Perhaps you've been lucky enough to have missed this scenario, but I, at the intersection of those with lactating breasts and those with mental illness, have seen it far too often: a woman goes to her psychiatrist, generalist, family doctor, nurse practitioner, or psych nurse, for help with, oh, depression (postpartum or otherwise), or anxiety, or mood disorder, or sleep problem. Being a careful parent and a conscientious patient, she discloses that she is breastfeeding her child, so that she and her health care practitioner can find the healthiest, most appropriate medications for her (should they mutually decide medications are necessary).(Read on, it's well worth it.)
This is when, in a sane society, her physician or nurse would nod, draw on hir vast knowledge of and experience with medications appropriate for breastfeeding, and say "No problem, that only rules out a very few classes of drugs, there are lots of things we can try still." Or, barring that, would reach for the copy of Hale's zie keeps handy in hir office, or would call one of the many breastfeeding-knowledgeable pharmacists zie keeps on file as references. The woman and the health care provider she employs would then work together to pick a medication most appropriate for her particular situation.
That is not what usually happens. Too often (ever would be too often), the physician, upon hearing said disclosure, automatically replies "I don't want to give you anything until you wean/terminate breastfeeding/stop doing that."

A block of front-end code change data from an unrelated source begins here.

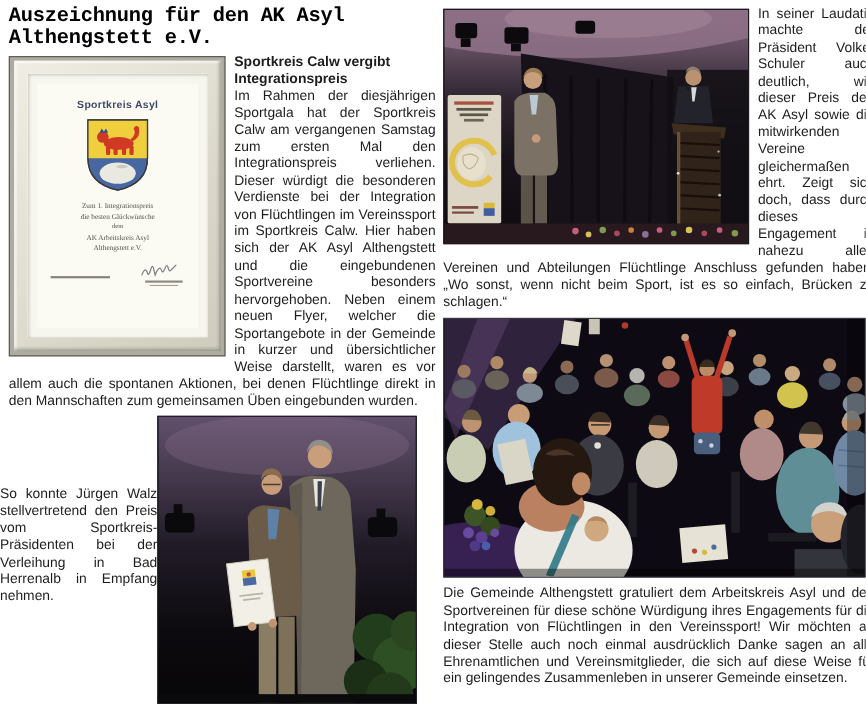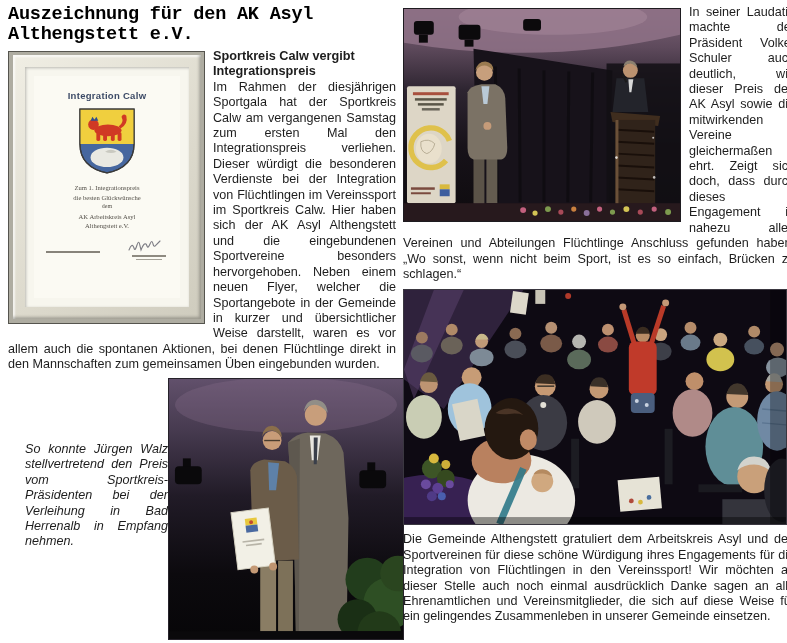--- a/index.html
+++ b/index.html
@@ -63,7 +63,7 @@
       <div class="cert-frame">
         <div class="cert-mat">
           <div class="cert-paper">
-            <div class="cert-title">Integration Calw</div>
+            <div class="cert-title">Sportkreis Asyl</div>
             <svg class="cert-shield" width="58" height="68" viewBox="0 0 60 70">
               <path d="M2,2 H58 V38 Q58,62 30,68 Q2,62 2,38 Z" fill="#46679f" stroke="#3a3a3a" stroke-width="1.2"></path>
               <path d="M2,2 H58 V38 H2 Z" fill="#f0cf3e"></path>

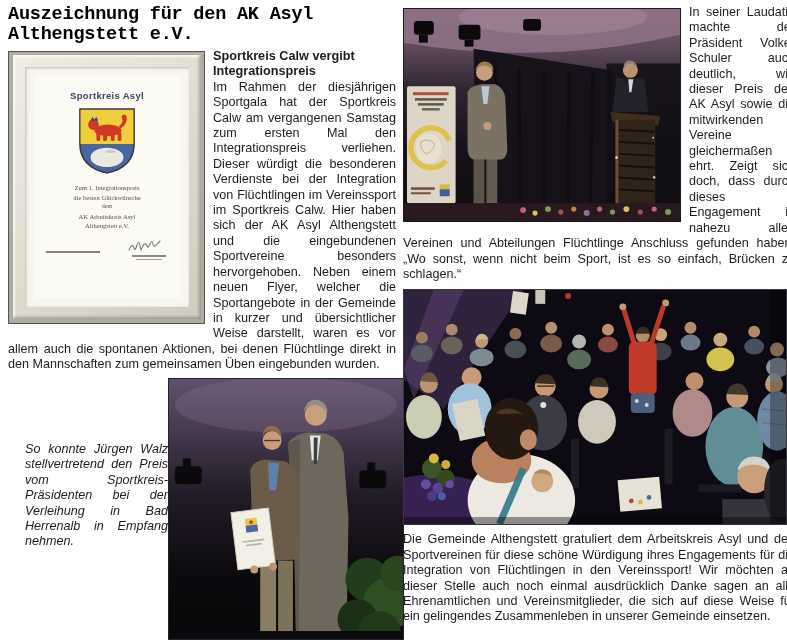--- a/index.html
+++ b/index.html
@@ -38,7 +38,7 @@
   .cert-sigbar2{position:absolute;right:18px;top:22px;width:26px;height:1.5px;background:#a3a096;}
   .cert-footbar{position:absolute;left:12px;top:14px;width:54px;height:2.5px;background:#87837a;}
 
-  .bottom-left{position:absolute;left:25px;top:378px;width:379px;font-style:italic;}
+  .bottom-left{position:absolute;left:0;top:378px;width:379px;}
   .stage2-photo{float:right;width:234px;height:260px;border:1px solid #26222a;
       background:#0a090c;}
   .caption-left{padding-top:64px;}

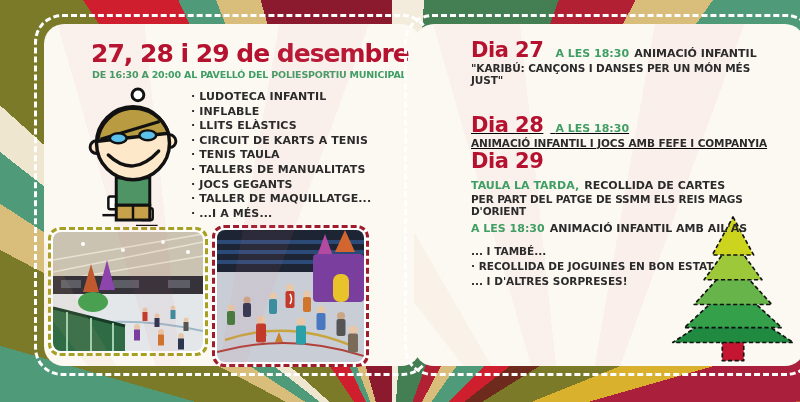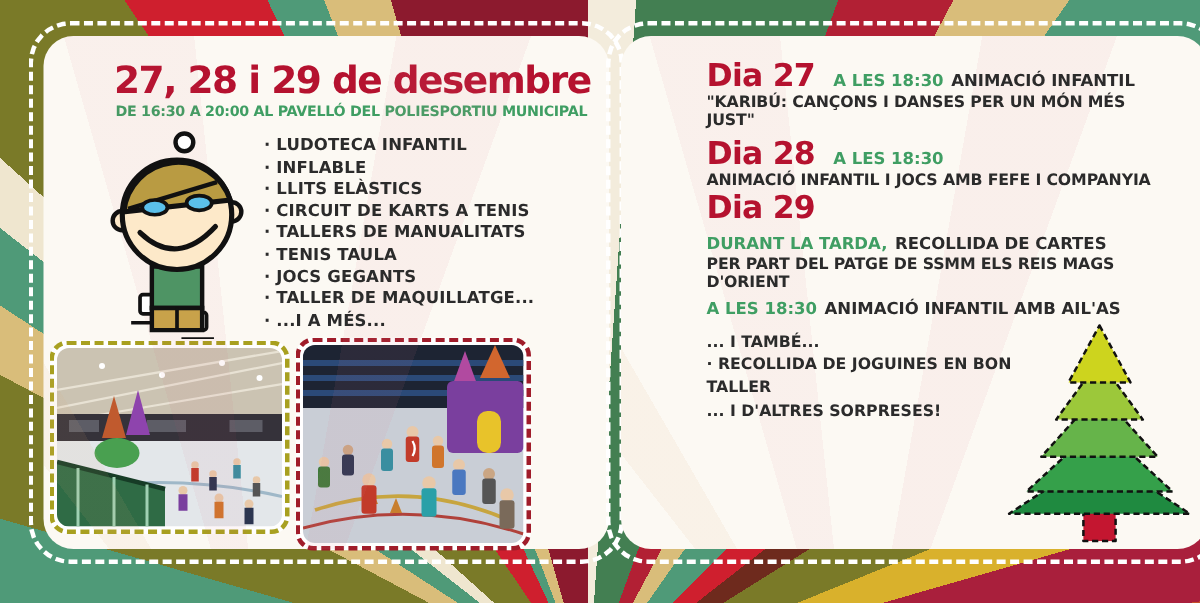--- a/index.html
+++ b/index.html
@@ -21,7 +21,7 @@
       rgba(220,170,120,.09) 22deg 30deg,rgba(255,255,255,0) 30deg 44deg,
       rgba(205,70,100,.05) 44deg 54deg,rgba(255,255,255,0) 54deg 70deg,
       rgba(220,120,140,.08) 70deg 80deg,rgba(255,255,255,0) 80deg 360deg);}
-  .panel-left{left:29px;width:342px;}
+  .panel-left{left:44px;width:342px;}
   .panel-right{left:414px;width:356px;}
 
   .lp-title{color:#b5122f;font-size:25px;font-weight:bold;letter-spacing:-1px;margin:15px 0 1px 12px;}

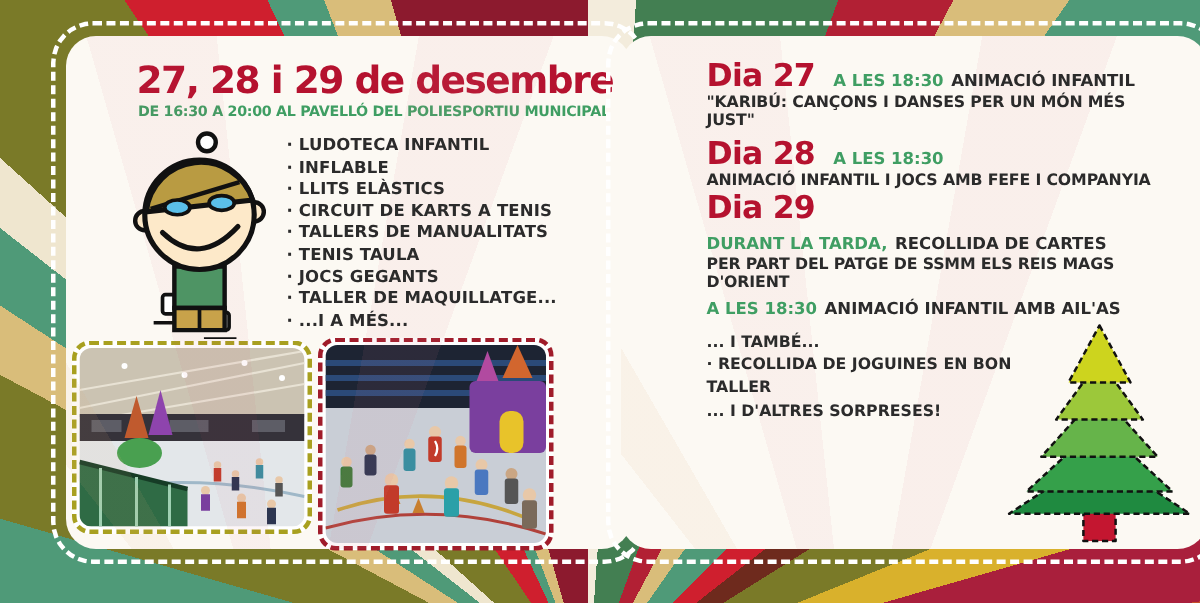--- a/index.html
+++ b/index.html
@@ -40,7 +40,7 @@
   .ev{color:#2b2b2b;font-size:11px;font-weight:bold;}
   .detail{color:#2b2b2b;font-size:10.5px;font-weight:bold;letter-spacing:-.1px;margin-top:0px;}
   .blk27{margin-top:2px;}
-  .blk28{margin-top:4px;}
+  .blk28{margin-top:27px;text-decoration:underline;}
   .blk29{}
   .blk29 .line2{margin-top:1px;}
   .evening{}

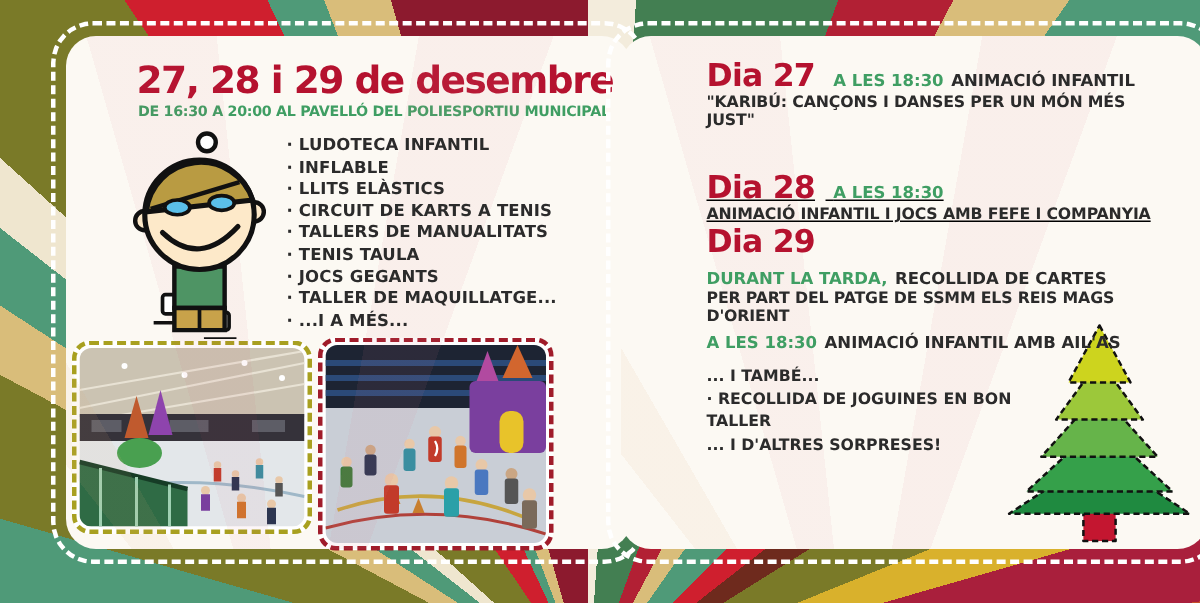--- a/index.html
+++ b/index.html
@@ -82,8 +82,8 @@
           <div>· INFLABLE</div>
           <div>· LLITS ELÀSTICS</div>
           <div>· CIRCUIT DE KARTS A TENIS</div>
+          <div>· TENIS TAULA</div>
           <div>· TALLERS DE MANUALITATS</div>
-          <div>· TENIS TAULA</div>
           <div>· JOCS GEGANTS</div>
           <div>· TALLER DE MAQUILLATGE...</div>
           <div>· ...I A MÉS...</div>

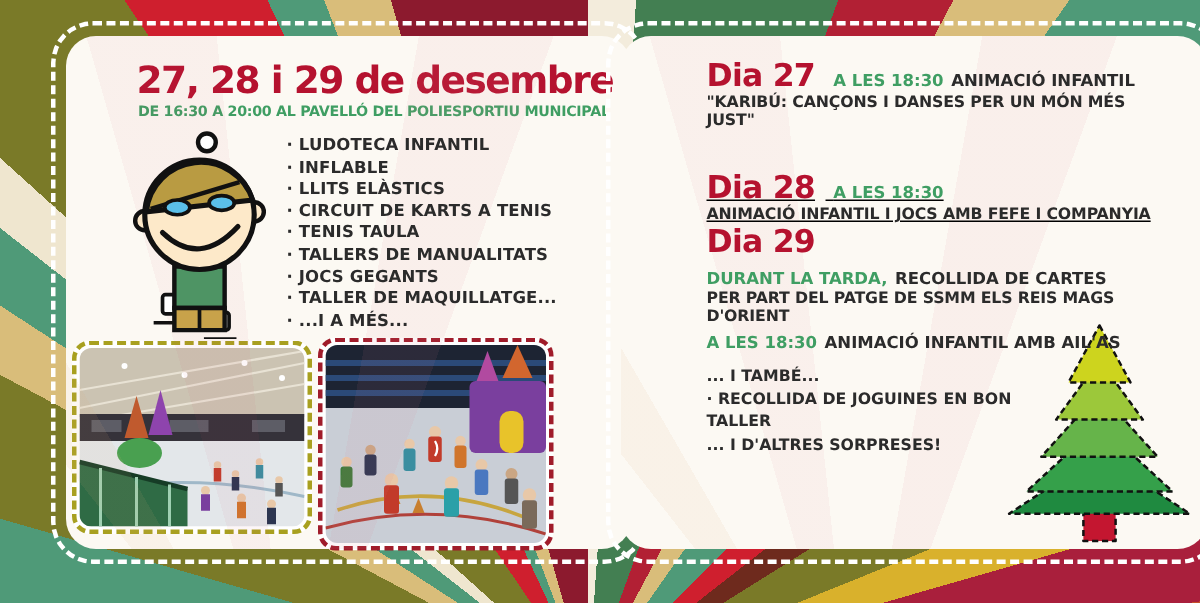--- a/index.html
+++ b/index.html
@@ -218,7 +218,7 @@
       <div class="blk29">
         <span class="day-label">Dia 29</span>
         <div class="line2">
-          <span class="time">DURANT LA TARDA,</span>
+          <span class="time">TAULA LA TARDA,</span>
           <span class="ev">RECOLLIDA DE CARTES</span>
         </div>
         <div class="detail">PER PART DEL PATGE DE SSMM ELS REIS MAGS D'ORIENT</div>

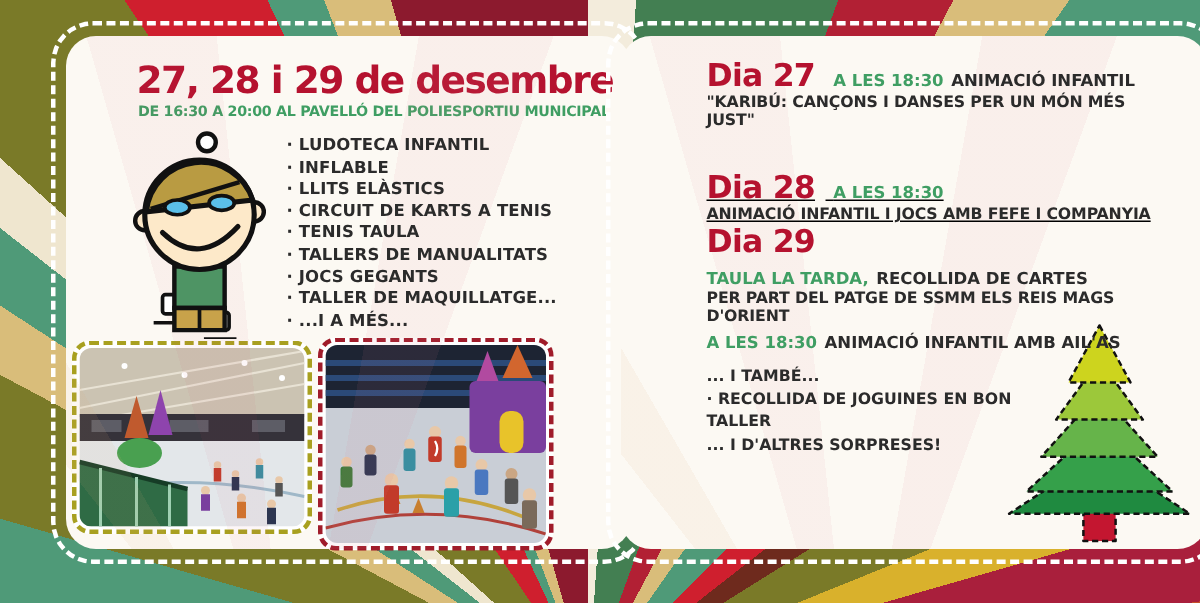--- a/index.html
+++ b/index.html
@@ -231,7 +231,7 @@
 
       <div class="extras">
           <div>... I TAMBÉ...</div>
-          <div>· RECOLLIDA DE JOGUINES EN BON TALLER</div>
+          <div>· RECOLLIDA DE JOGUINES EN BON ESTAT</div>
           <div>... I D'ALTRES SORPRESES!</div>
         </div>
     </div>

There is so much wrong with this situation, I hardly know where to start.
Many, MANY more medications are perfectly safe for breastfeeding moms than some physicians and other care providers are aware, and in the cases of some medications that are unsafe for breastfeeding moms, it is usually just a matter of substituting another medication that has equivalent benefits for mom, and no side effects for baby. Some doctors know the difference, but alas, some don't. This is where being your own advocate is vital!
THE bible for medication and lactation is the Thomas Hale guide. Owning the book is a great idea if you're a nut like me (plus it's fun to throw "lactational pharmacology" into casual conversation), but if not, do check out his website and bookmark it for future reference.
Tangent aside - thanks again, Birth Activist!